* Exercise instructions *
Skip the pictures. Output only the lines below starting at the line with "- In case of" and ending at the line with "- Befere starting", both ends included, exactly as they are.

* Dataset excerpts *
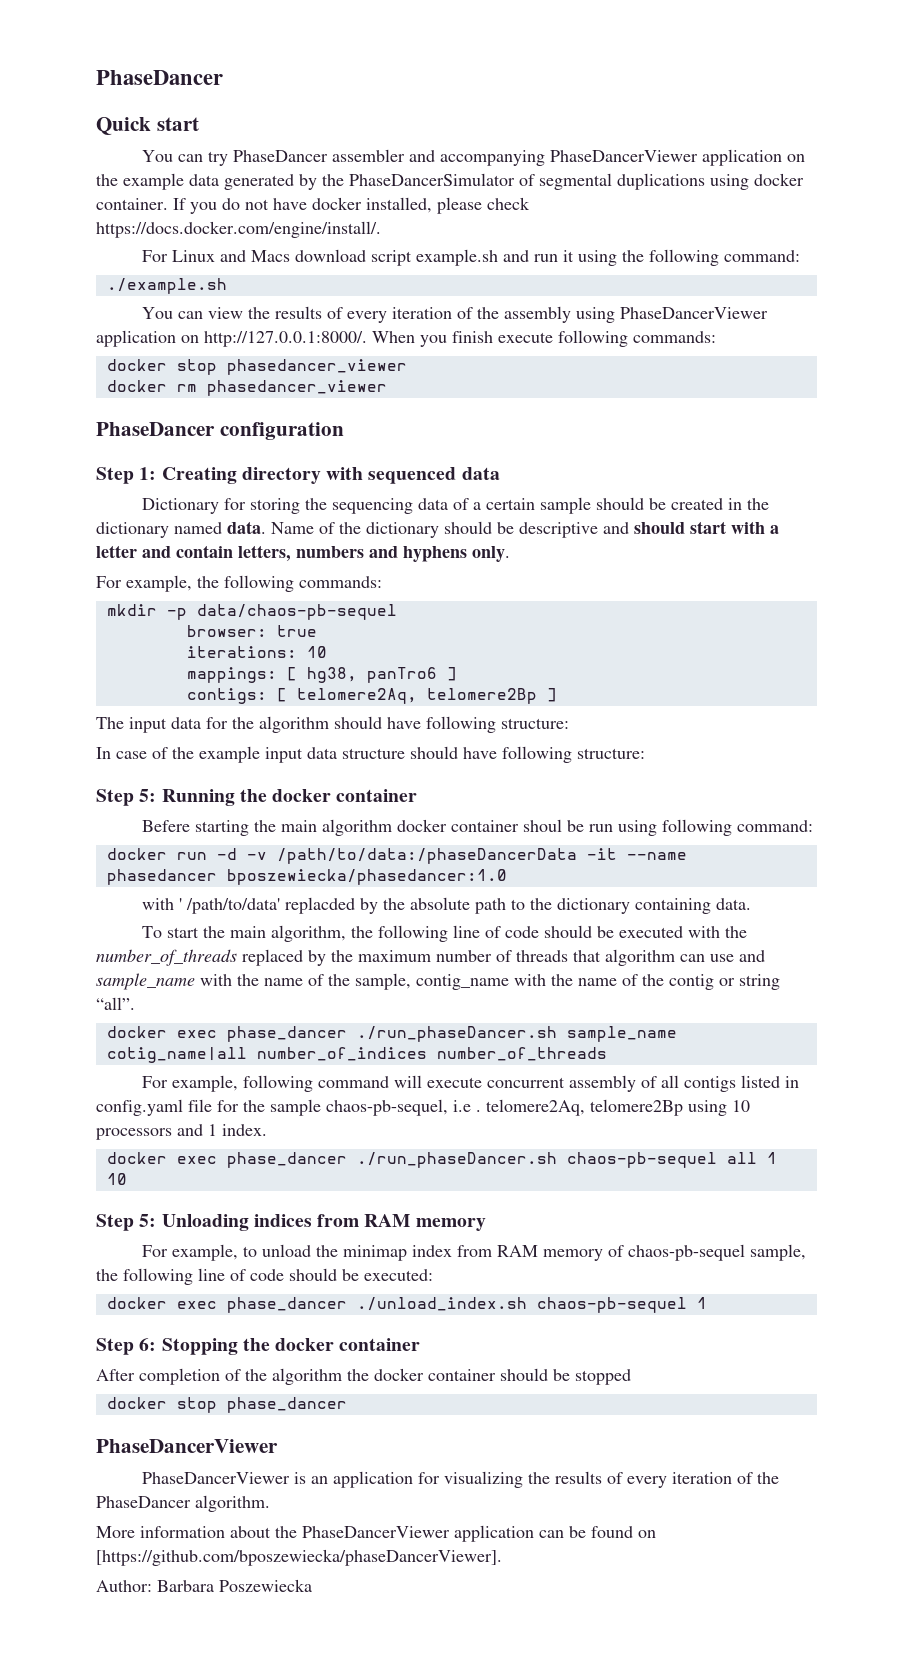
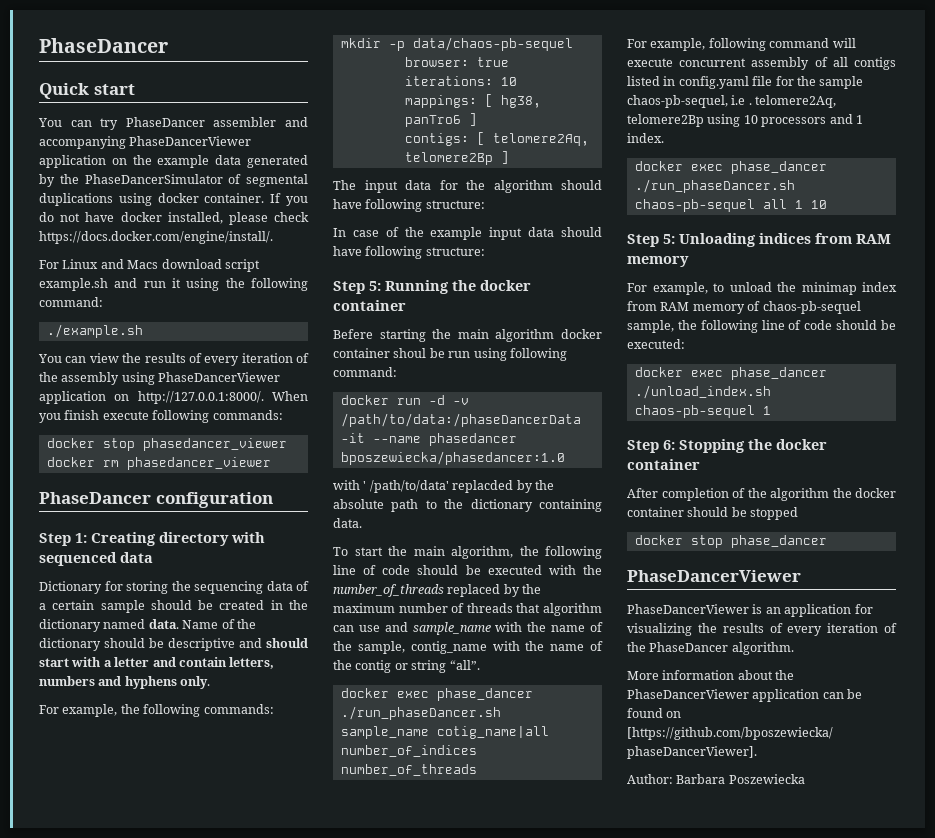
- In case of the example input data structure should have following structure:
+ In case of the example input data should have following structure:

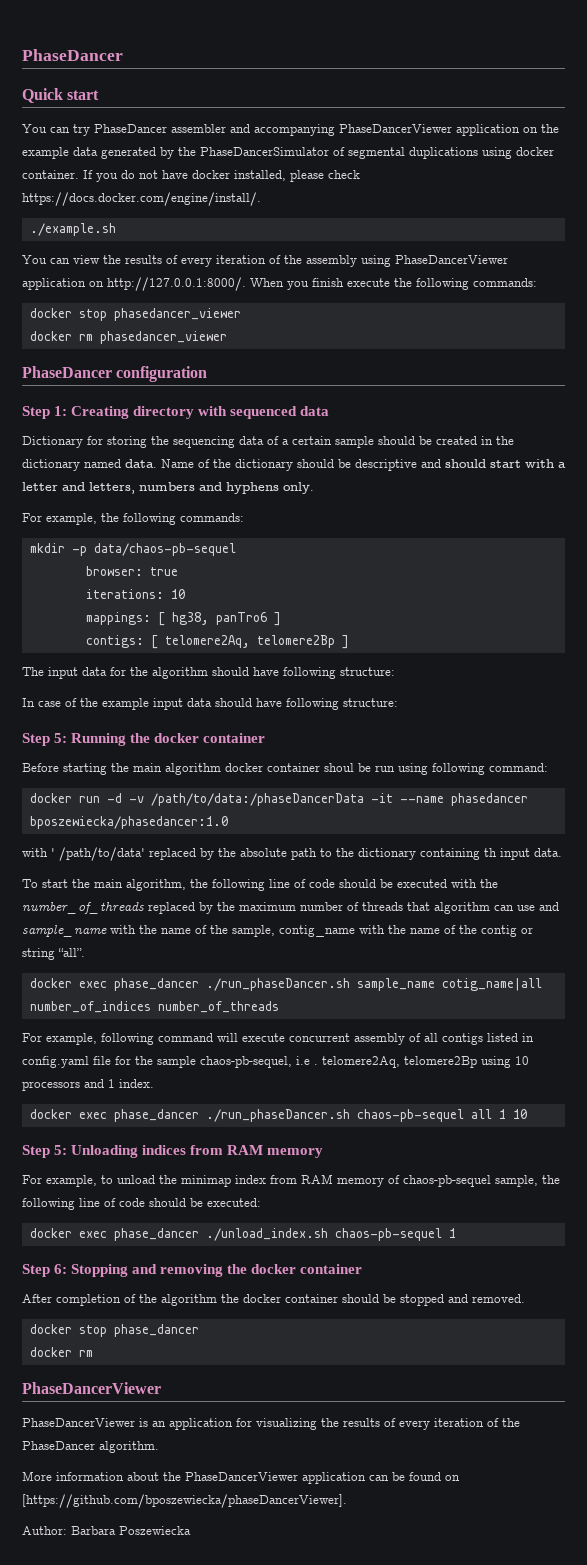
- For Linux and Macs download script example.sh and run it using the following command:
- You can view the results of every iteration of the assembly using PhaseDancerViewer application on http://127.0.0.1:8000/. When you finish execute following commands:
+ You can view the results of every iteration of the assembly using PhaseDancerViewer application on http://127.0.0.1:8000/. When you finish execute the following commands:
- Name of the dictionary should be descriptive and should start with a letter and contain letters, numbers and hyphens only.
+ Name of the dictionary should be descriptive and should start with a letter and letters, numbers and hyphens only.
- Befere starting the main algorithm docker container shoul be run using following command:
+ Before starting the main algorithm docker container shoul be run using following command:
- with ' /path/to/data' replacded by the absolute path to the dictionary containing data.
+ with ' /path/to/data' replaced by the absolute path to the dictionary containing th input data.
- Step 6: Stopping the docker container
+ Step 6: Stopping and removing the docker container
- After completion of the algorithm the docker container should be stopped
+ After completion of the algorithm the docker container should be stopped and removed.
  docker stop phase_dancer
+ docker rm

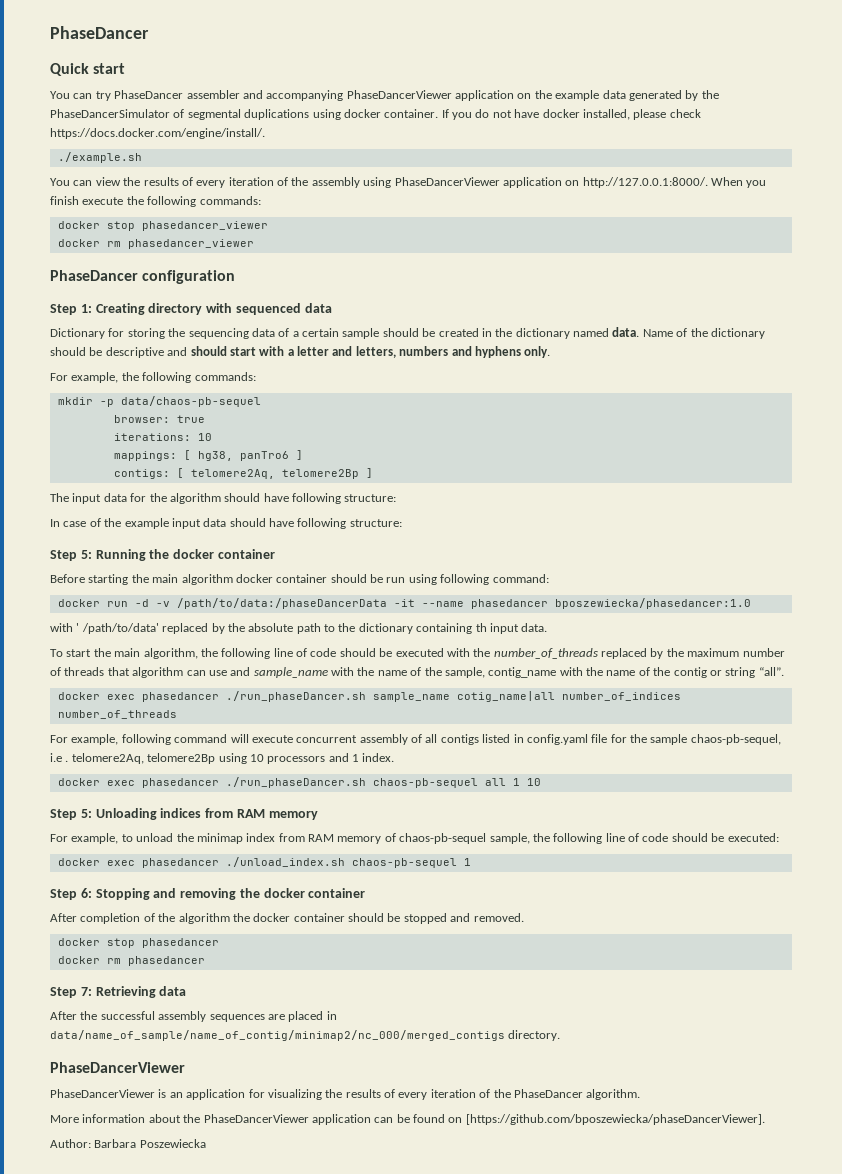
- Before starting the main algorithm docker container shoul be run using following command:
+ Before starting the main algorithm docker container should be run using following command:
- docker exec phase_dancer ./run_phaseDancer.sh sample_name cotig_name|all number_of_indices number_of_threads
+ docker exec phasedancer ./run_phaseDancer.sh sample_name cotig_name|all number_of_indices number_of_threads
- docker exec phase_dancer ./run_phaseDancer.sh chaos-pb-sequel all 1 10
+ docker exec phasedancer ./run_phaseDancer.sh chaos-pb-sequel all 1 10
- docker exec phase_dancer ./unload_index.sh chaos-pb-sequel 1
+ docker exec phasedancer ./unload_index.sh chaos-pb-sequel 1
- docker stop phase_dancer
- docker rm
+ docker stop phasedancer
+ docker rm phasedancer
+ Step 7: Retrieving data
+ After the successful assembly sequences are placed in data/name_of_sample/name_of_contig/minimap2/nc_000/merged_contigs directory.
...
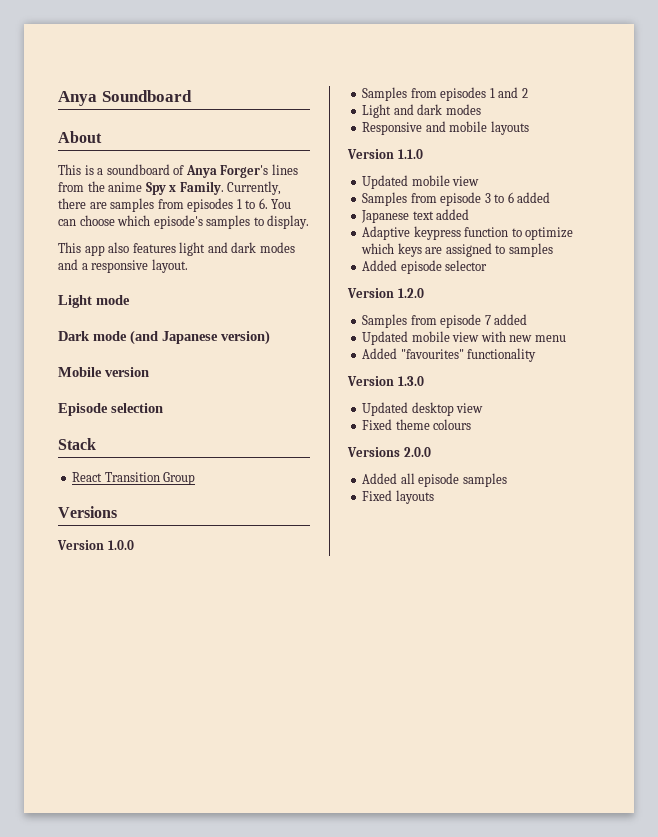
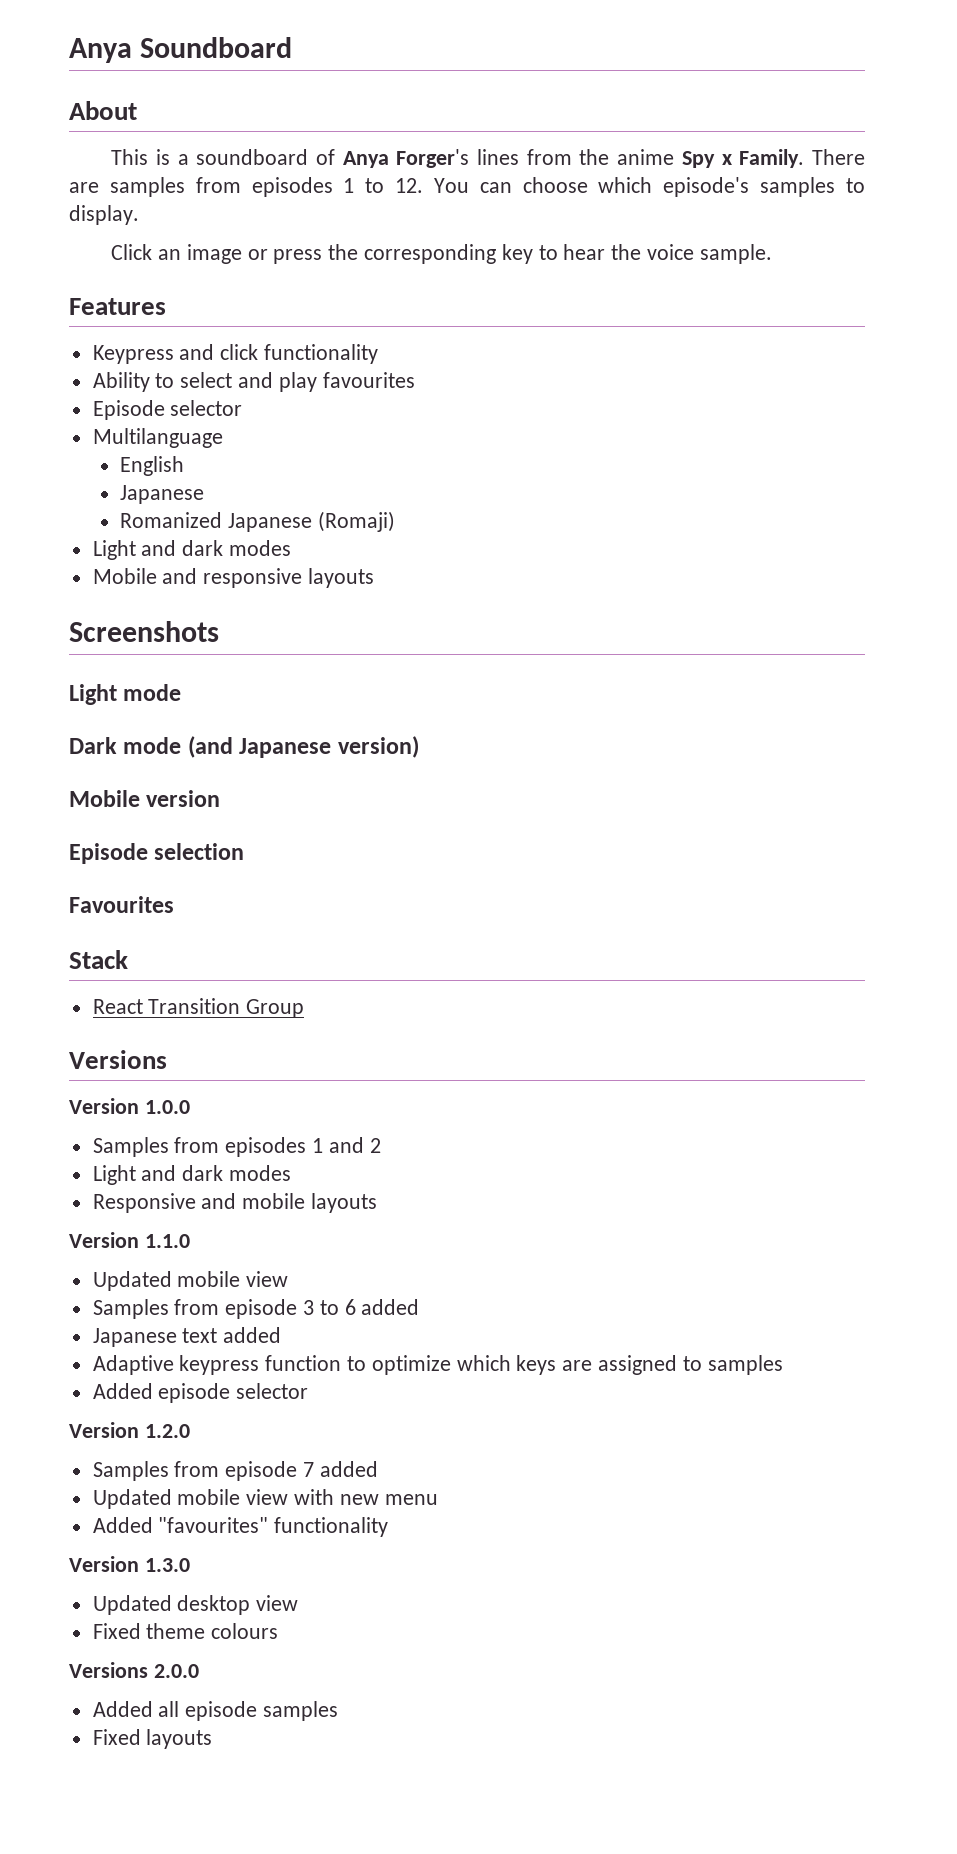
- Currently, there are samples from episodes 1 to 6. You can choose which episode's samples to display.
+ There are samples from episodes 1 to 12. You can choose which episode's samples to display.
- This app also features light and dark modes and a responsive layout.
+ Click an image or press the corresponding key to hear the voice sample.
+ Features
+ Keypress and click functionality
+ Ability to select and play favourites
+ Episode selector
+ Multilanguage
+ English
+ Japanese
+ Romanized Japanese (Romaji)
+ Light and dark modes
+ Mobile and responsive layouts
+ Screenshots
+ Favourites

* Answer box *
- In case of the example input data structure should have following structure:
+ In case of the example input data should have following structure:

- For Linux and Macs download script example.sh and run it using the following command:
- You can view the results of every iteration of the assembly using PhaseDancerViewer application on http://127.0.0.1:8000/. When you finish execute following commands:
+ You can view the results of every iteration of the assembly using PhaseDancerViewer application on http://127.0.0.1:8000/. When you finish execute the following commands:
- Name of the dictionary should be descriptive and should start with a letter and contain letters, numbers and hyphens only.
+ Name of the dictionary should be descriptive and should start with a letter and letters, numbers and hyphens only.
- Befere starting the main algorithm docker container shoul be run using following command:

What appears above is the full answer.